The Confiscation incident:
UCLA students have a week-long break between Winter and Spring Quarters and one of our graduate students from the People’s Republic of China (PRC) decided to visit her family during the break. She took along one of the books she was reading for a research project. She elected to fly to Hong Kong from where she could take a train to Guangzhou. Thus, she crossed the border into the PRC from Hong Kong. This is where her suitcase was searched and all of her books were examined. Remaking Beijing is highly illustrated, and the customs officer noticed Tiananmen Square photographs. Unable to read English, he took the student to an office where another official could read English and evaluate the book. By this time, the student was petrified, afraid that she would be detained overnight, unable to contact family, and unsure of how this would affect her F1 student visa status. In the waiting room she noticed other detained travelers: apparently luxury items are often smuggled into the PRC through Hong Kong. When questioned and informed that she had to relinquish the book, the student explained that it had been assigned by a professor. She had to sign an official document stating this fact, was fingerprinted, and the incident is now on record in a government file. She was told that it was fortunate that she only had one controversial book with her: had she more than one, she would have had to wait overnight and appear before a superior officer. The book was seized and she was released, but with a caution that this incident could cause her future difficulties.

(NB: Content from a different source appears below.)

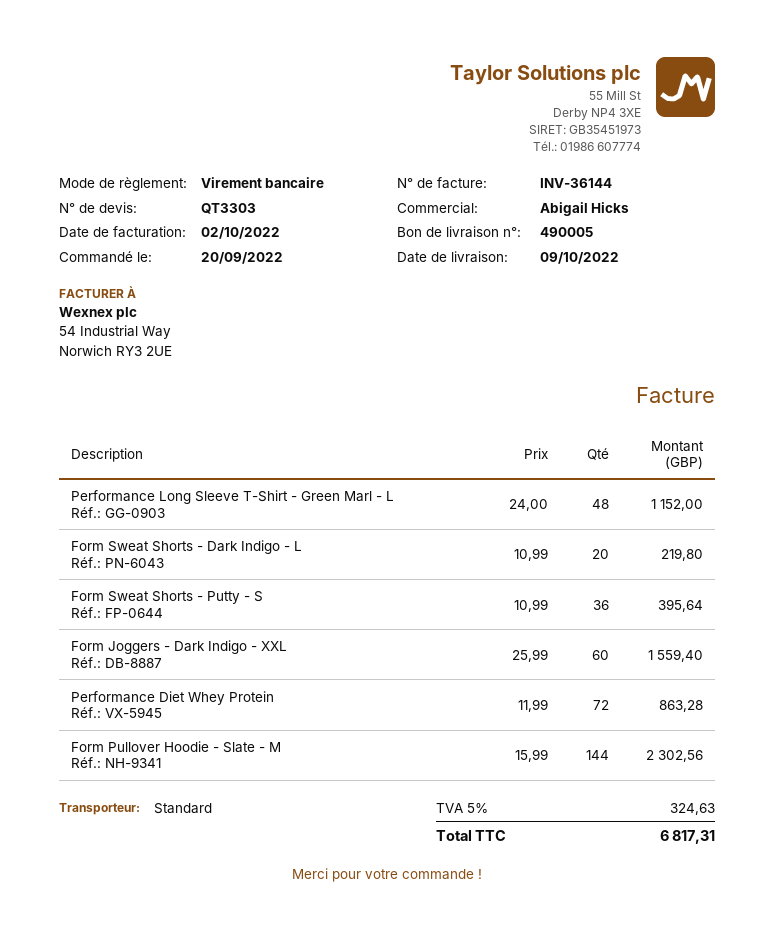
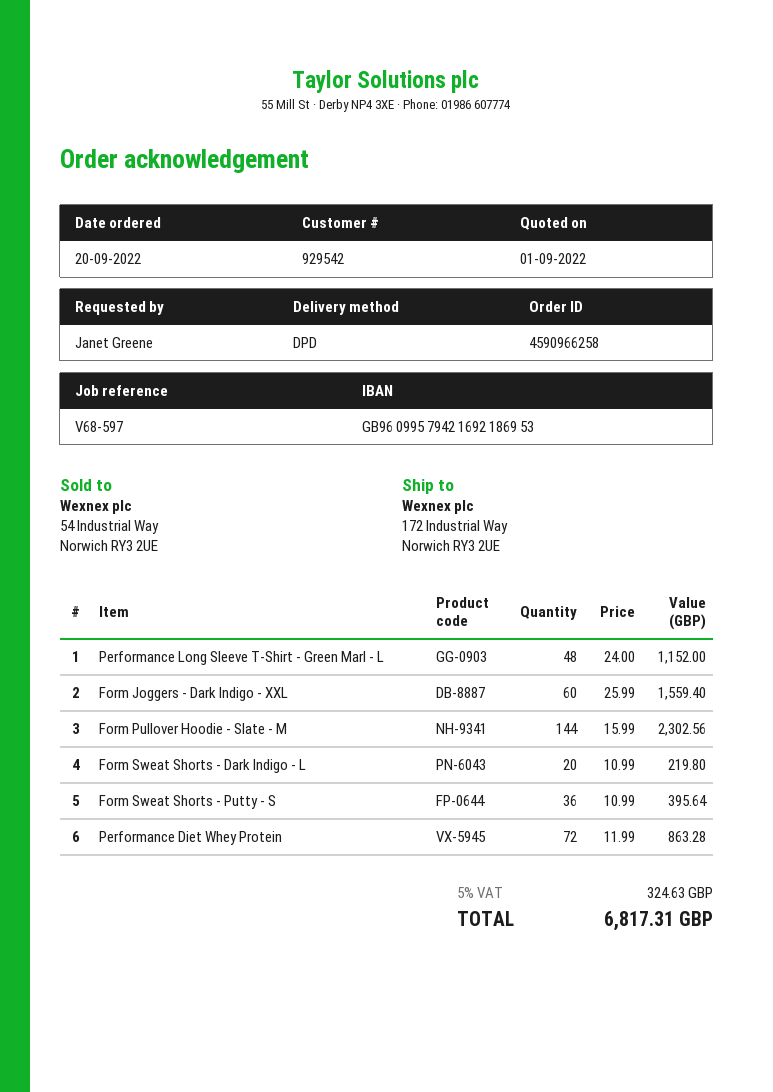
shipping method: standard -> DPD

Upon returning to UCLA she reported the ‘loss’ of the book. Because the print edition is out of print, new copies sell for more than our standard replacement charges. I was contacted by our Head of Access Services to determine next steps. Fortunately a copy of this book is located in another library on campus, and a reasonably priced e-book version is available for purchase. Together with library administrators, we determined that this incident was a case of Force Majeure, thus the library could use its own funds to acquire an e-book replacement. But I also asked the student for permission to share her tale and for assistance alerting other foreign students: please don’t take library books across the border! Do not risk jeopardizing your visa status!